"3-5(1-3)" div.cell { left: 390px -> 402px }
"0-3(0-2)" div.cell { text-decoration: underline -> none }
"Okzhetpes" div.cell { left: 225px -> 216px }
..........
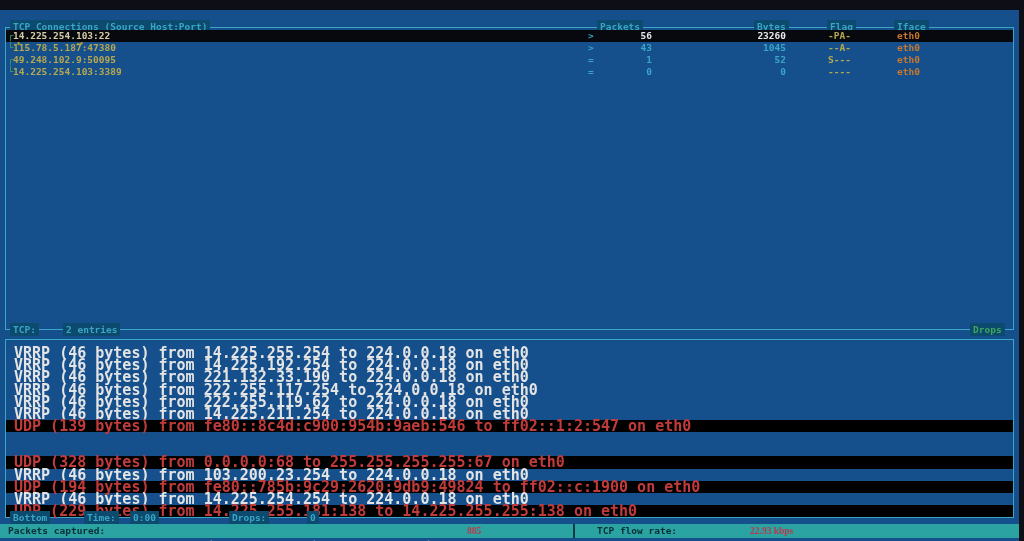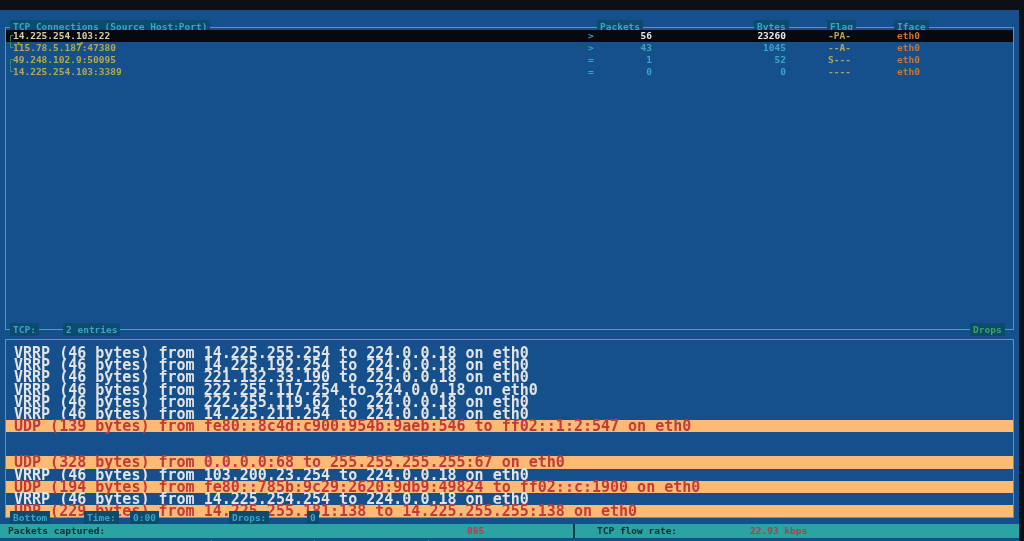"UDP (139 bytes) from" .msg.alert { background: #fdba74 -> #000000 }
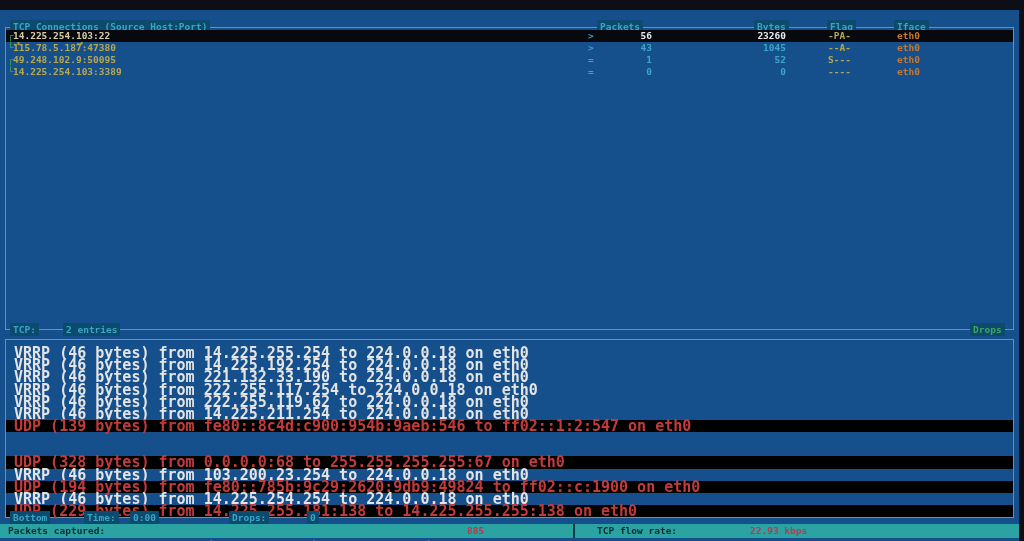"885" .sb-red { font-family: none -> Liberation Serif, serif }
..........
> _PROBLEM STATEMENT_
Every line from the line containing "text-decoration: underline ->" through the line containing "left: 225px ->" in the records above must be retyped exactly. Leave out the rest.

> _EXERCISE ANSWER_
"0-3(0-2)" div.cell { text-decoration: underline -> none }
"Okzhetpes" div.cell { left: 225px -> 216px }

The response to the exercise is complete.